Diese Vorstellung ließ Arri alles andere vergessen und trieb sie dazu an, sich einfach nur auf die nächsten Schritte zu konzentrieren. Ohne Gewalt würde es diesmal nicht gehen, das spürte sie ganz deutlich. Sie musste unbedingt ihr Schwert holen. Nur mit seiner Hilfe konnte sie sich Taru entgegenstellen und Isana aus seinen Fängen befreien.

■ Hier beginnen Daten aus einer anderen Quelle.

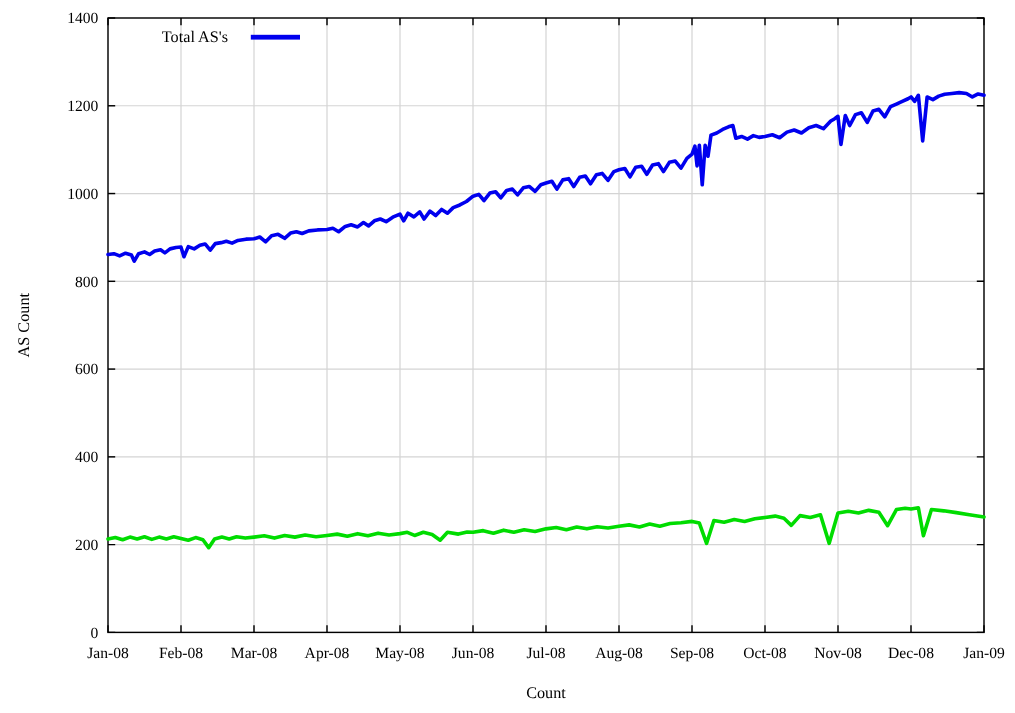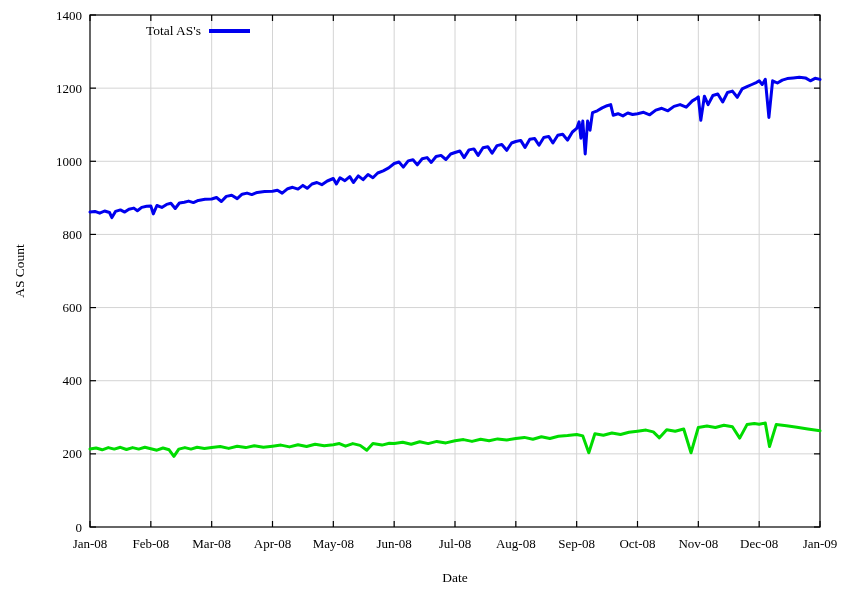"Total AS's" .legend-row { gap: 8px -> 19px }
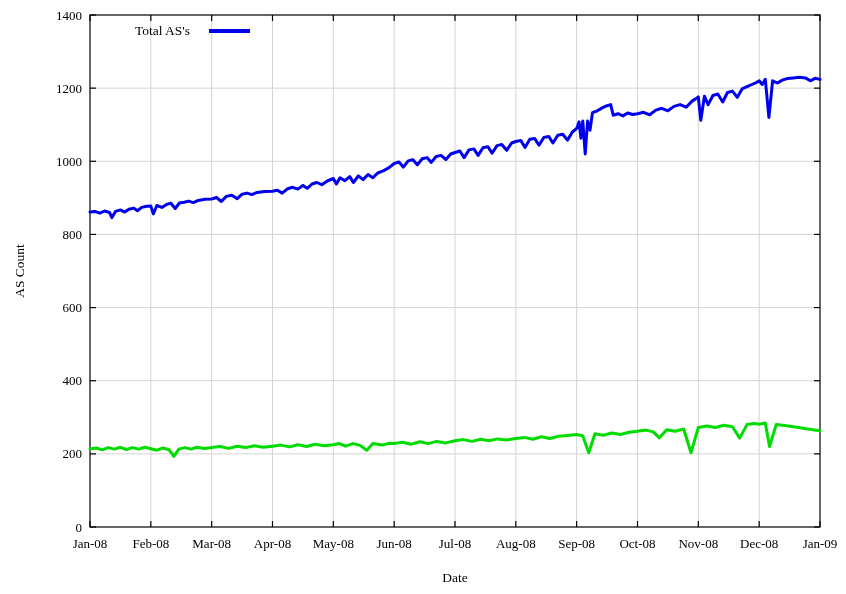"Date" div.xlabel { text: Date -> Count }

Statt sich also weiter in den Schutz der Felsnase zurückzuziehen, beugte sie sich nun erneut ein wenig vor. Dragosz und sie waren damals ein gutes Stück nach oben geklettert, bevor sie auf die Höhle gestoßen waren, die hinter allerlei Gestrüpp verborgen lag. Aber jetzt, da sie zum ersten Mal wie ein Vogel hinabblickte, erkannte sie, wie hoch sie sich eigentlich gewagt hatte.

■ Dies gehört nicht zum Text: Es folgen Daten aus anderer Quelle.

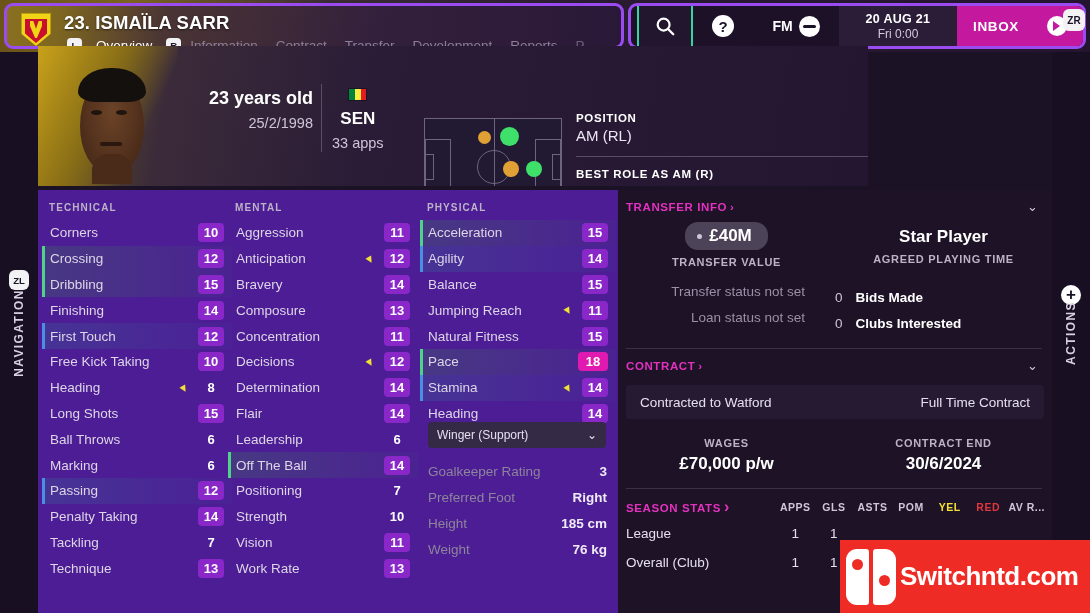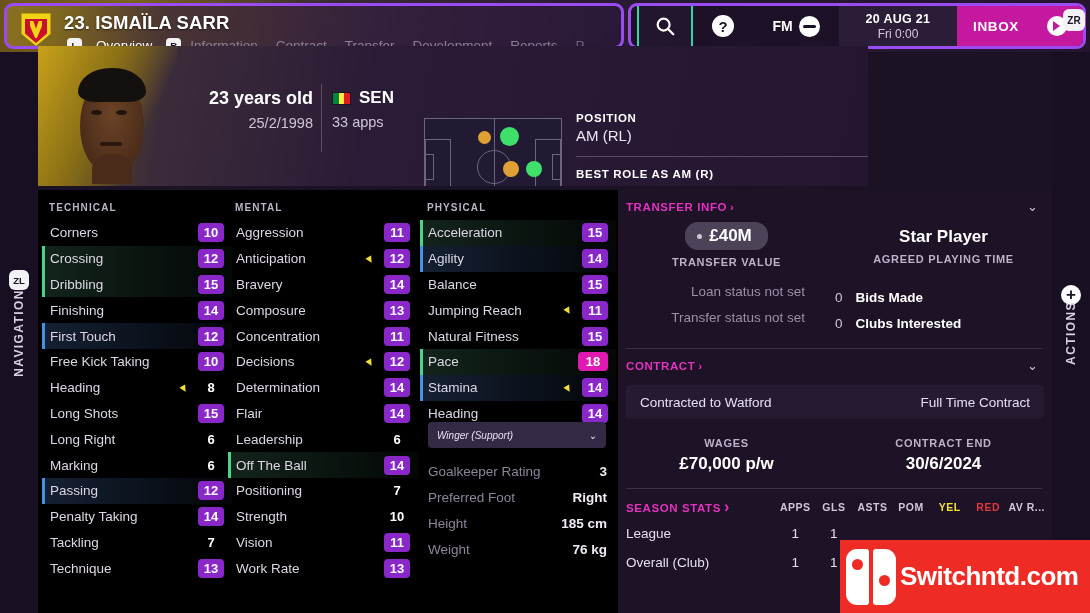"SEN" .nat-row { flex-direction: none -> column }
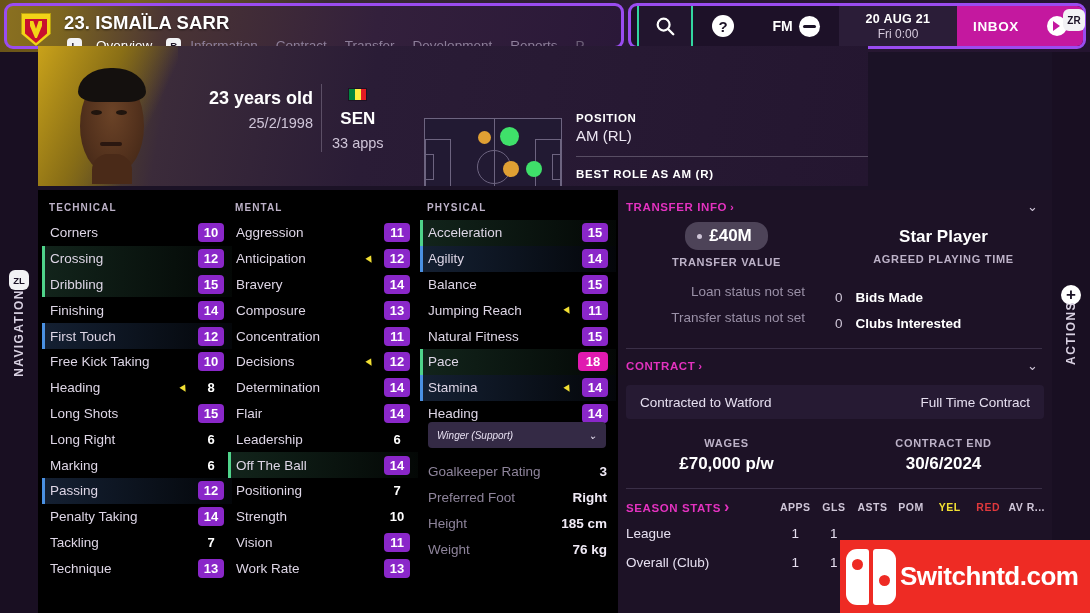"TECHNICAL" .attrs { background: #000000 -> #4c1d95 }
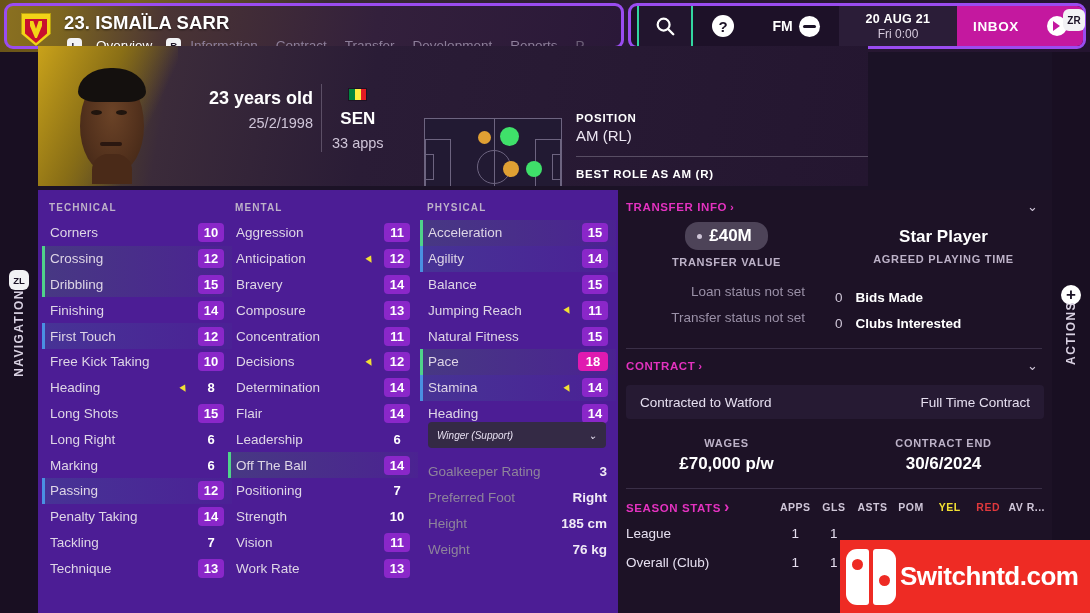"Loan status not set" div.line { order: before "Transfer status not set" -> after "Transfer status not set" }
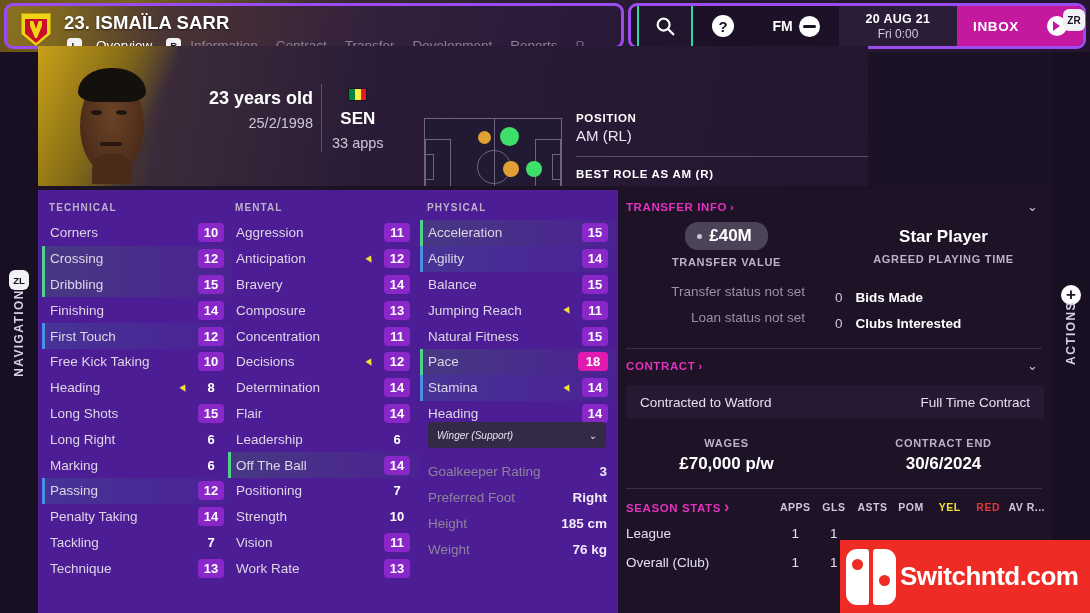"Long Right" span.name { text: Long Right -> Ball Throws }
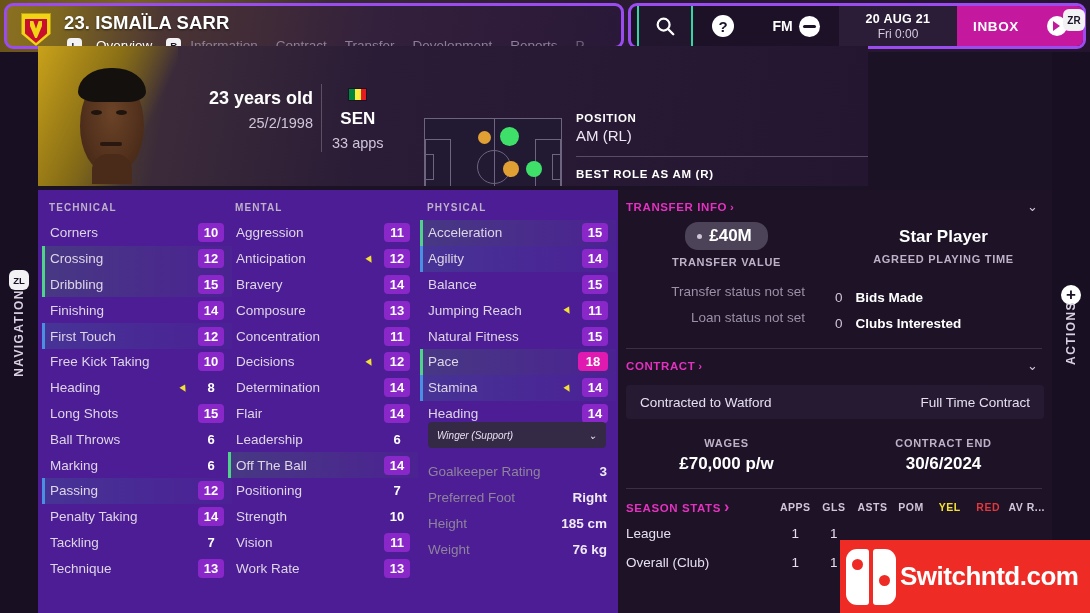"Winger (Support)" .rolesel span { font-size: 10px -> 12px; font-style: italic -> none }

So wurde sie mit einem grandiosen Ausblick auf das steinerne Wunder unter sich belohnt, der ihr wahrscheinlich unter glücklicheren Umständen aus ganz anderen Gründen als jetzt einen kalten Schauer über den Rücken gejagt hätte. Wie übergroße Finger stachen Steinmonolithen in den Himmel empor, manche nur zur Hälfte aus dem Steinbruch herausgehauen und merkwürdig unfertig aussehend, andere wie Findlinge ohne jegliche Spur einer Bearbeitung, während eine Vielzahl der größten unter ihnen teilweise oder vollständig behauen waren. Einige waren mit Moos und Flechten bewachsen, die meisten glichen aber grauschwarzen Ungetümen, die so aussahen, als hätten sie die Götter als Mahnung an die Menschen in den Untergrund gerammt, um sich nur nicht allzu wichtig zu nehmen.